AFTER a summer of touring festivals across the country, this weekend the mighty Dingus Khan are back on home turf.

And what a homecoming gig to play – headlining the town’s biggest musical event of the year, the Colchester Free Festival tomorrow (Saturday, August 24).

Last year the eight-piece band rather spectacularly played Colchester’s Castle Park in between sets at the Reading and Leeds festivals, where they were introduced on stage by BBC 6 Music’s Steve Lamacq.

Lead singer Ben Brown explains. “He introduced us at Reading, although he very nearly didn’t.

“The BBC have this caravan where they have all the lists of the stages and who is playing on them. Next to our name someone had scribbled Steve Lamacq.

“I suppose we thought he might come and see us, but Reading is a huge festival so we weren’t really expecting him to.

“And then when we’re just about to start our set and I’m about to say who we are, someone points to the edge of the stage and says ‘wait a minute, someone wants to introduce you’ and Lammo comes up on stage.

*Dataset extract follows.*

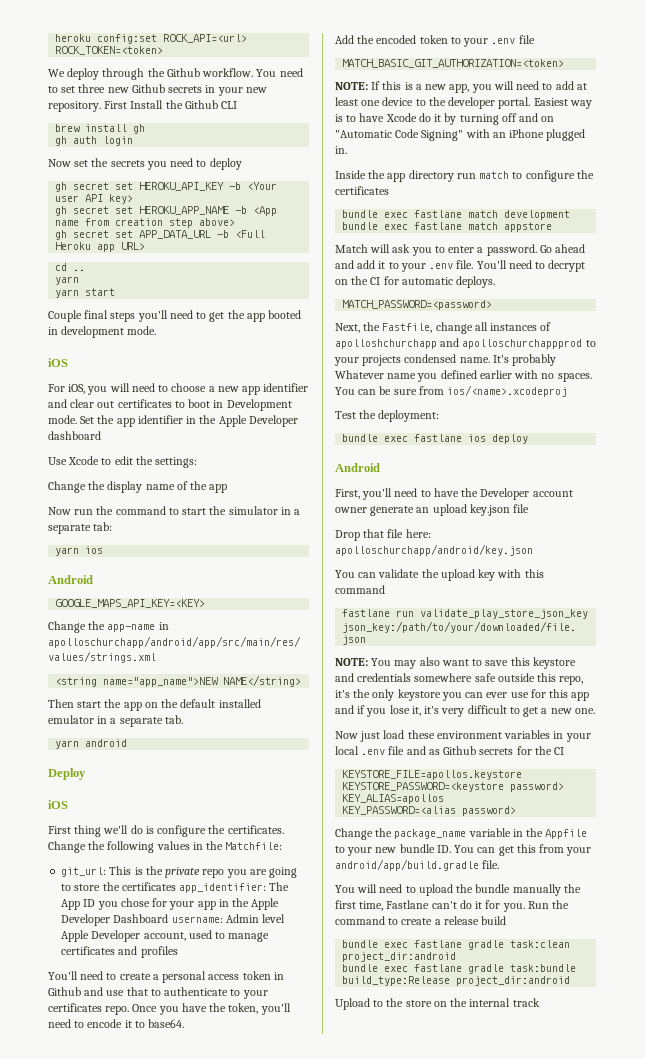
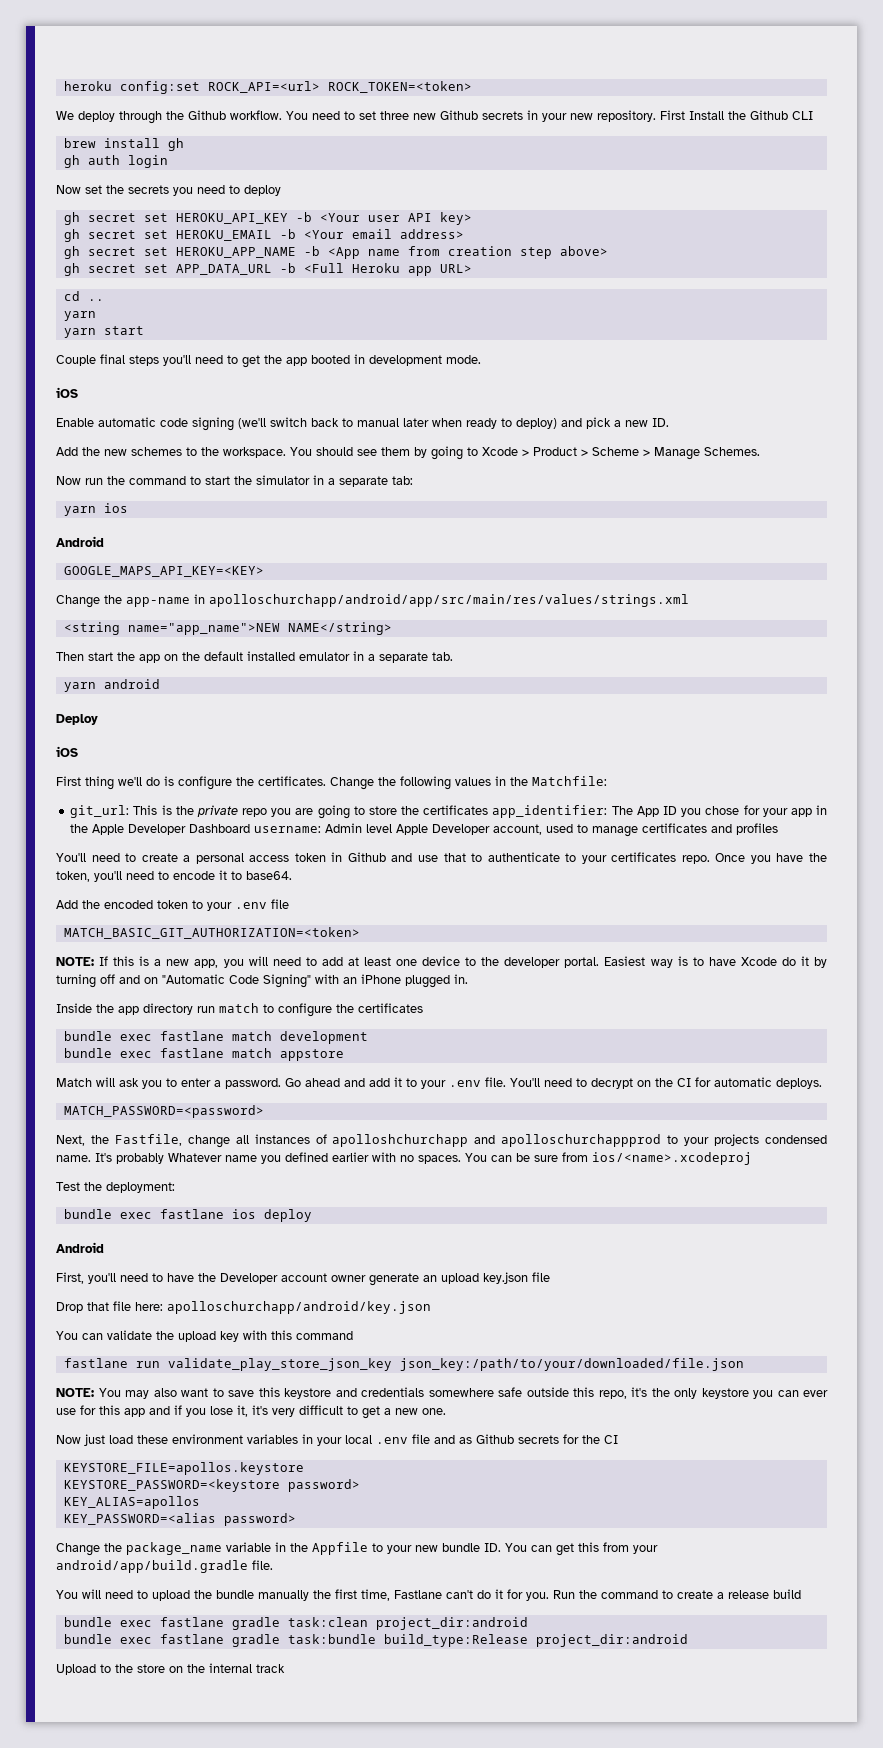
(134, 199) none -> [63,229,464,242] // gh secret set HEROKU_EMAIL -b <Your email address>
[48,383,309,395] [48,399,292,411] [48,415,298,427] [48,431,101,440] [48,456,198,468] [48,481,228,493] For iOS, you will need to choose a new app identifier and clear out certificates to boot in Development mode. Set the app identifier in the Apple Developer dashboard // Use Xcode to edit the settings: // Change the display name of the app -> [56,417,669,431] [56,446,760,460] Enable automatic code signing (we'll switch back to manual later when ready to deploy) and pick a new ID. // Add the new schemes to the workspace. You should see them by going to Xcode > Product > Scheme > Manage Schemes.

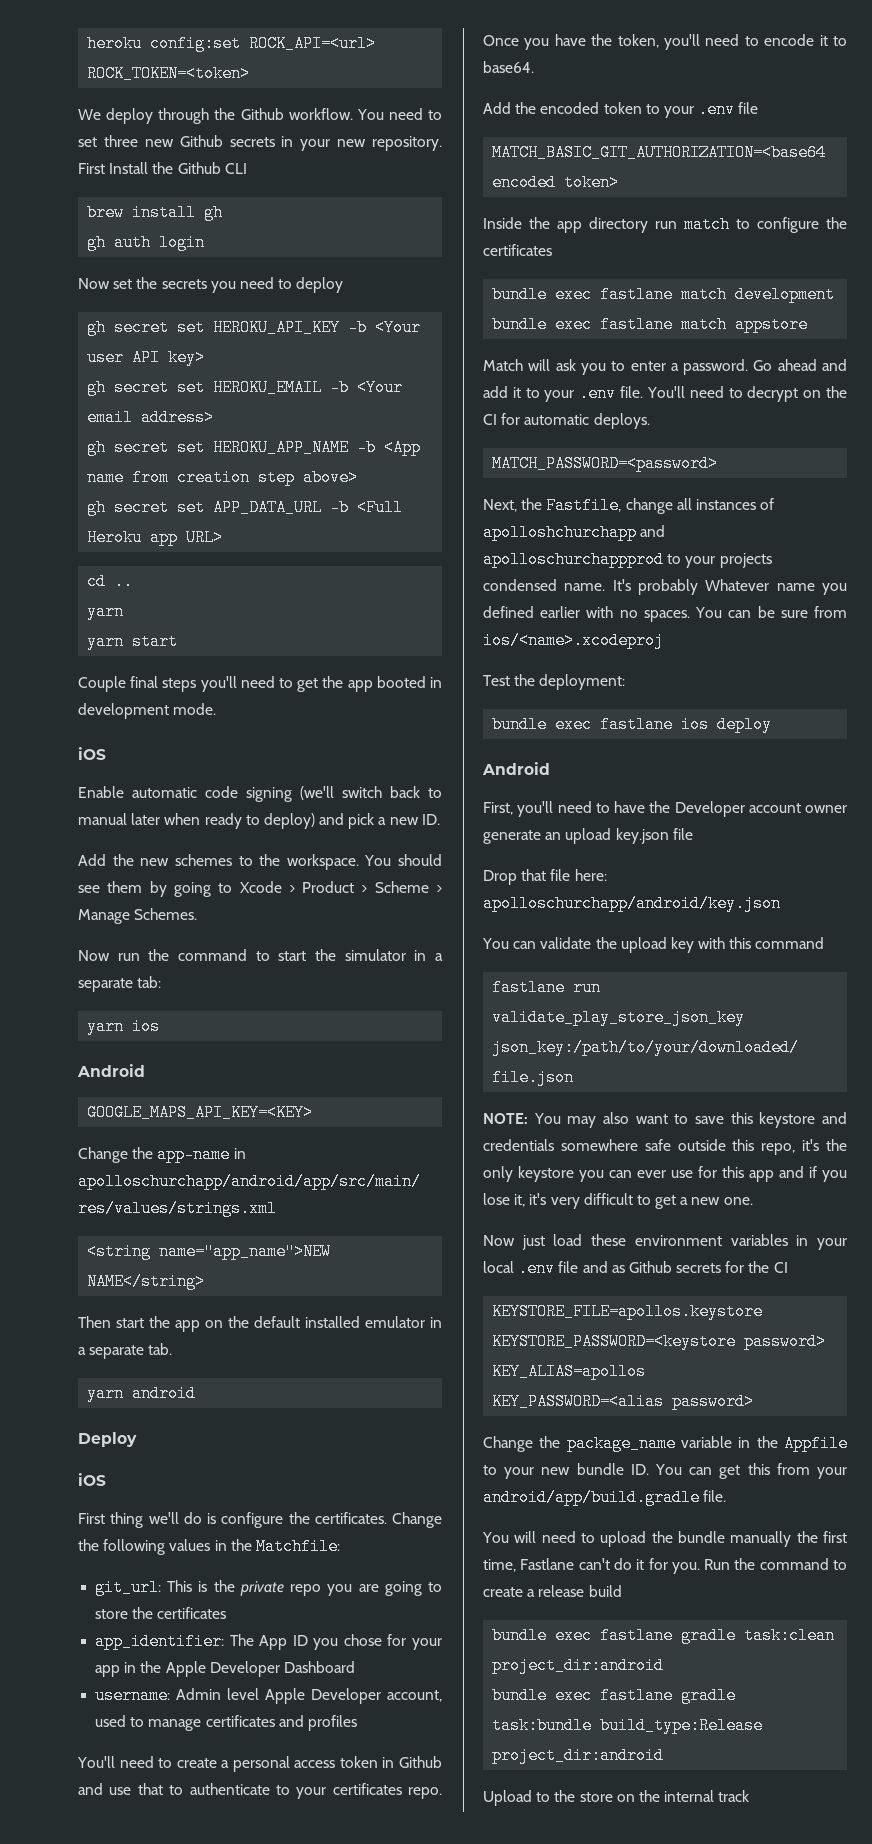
(489, 810) none -> (227, 1613) //
(251, 828) none -> (355, 1667) //
[63,927,360,939] [56,956,827,968] [56,974,468,988] MATCH_BASIC_GIT_AUTHORIZATION=<token> // NOTE: If this is a new app, you will need to add at least one device to the developer portal. Easiest way is to have Xcode do it by turning off and on "Automatic Code Signing" with an iPhone plugged in. -> [492,144,827,161] [492,174,620,191] MATCH_BASIC_GIT_AUTHORIZATION=<base64 encoded token>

“It was incredible, he really got the crowd going and even during our set he was jumping up and down and singing all the words.”

The band have now completed two headline tours of the country, playing such venues as King Tut’s Wah Wah Hut, in Glasgow, where Oasis were discovered, and Dingwalls in London, where Dingus Khan officially launched their debut album, Support Mistley Swans.

And this summer they have criss-crossed the country, playing a number of festivals such as Belladrum Festival in Inverness, the Fieldview Festival in Wiltshire, the Y Not Festival in Derbyshire.

It was just over two years ago Dingus Khan got signed to Fierce Panda’s in-house label Fandango, with their debut single Knifey Spoony promptly getting picked up for some high profile national radio airplay.

As well as Steve Lamacq, for whom they did a live session at the BBC’s legendary Maida Vale studios, Rob Da Bank played another of the band’s songs, Made A List, on his show, and Tom Robinson played a number of the band’s other songs on his BBC 6 music show.

As well as the tunes, what makes the “Khan” so wonderfully unique is the make-up with two bass players in Adam Toms and Tom Armstrong, three drummers/percussionists in Nick Daldry, Gareth Burney and Paul Miller, ukulele player Josh Court and of course their charismatic frontman and guitarist Ben Brown.

There will be two opportunities to catch them this weekend as after their festival headline set they are performing again in Tin Pan Alley.

Ben says: “After the festival we’re probably going to want to do something a little different so I’ve been thinking about a Dingus hoe-down with us all wearing dungarees and straw hats.

“What I like about the Free Festival is looking out and seeing all those familiar faces.”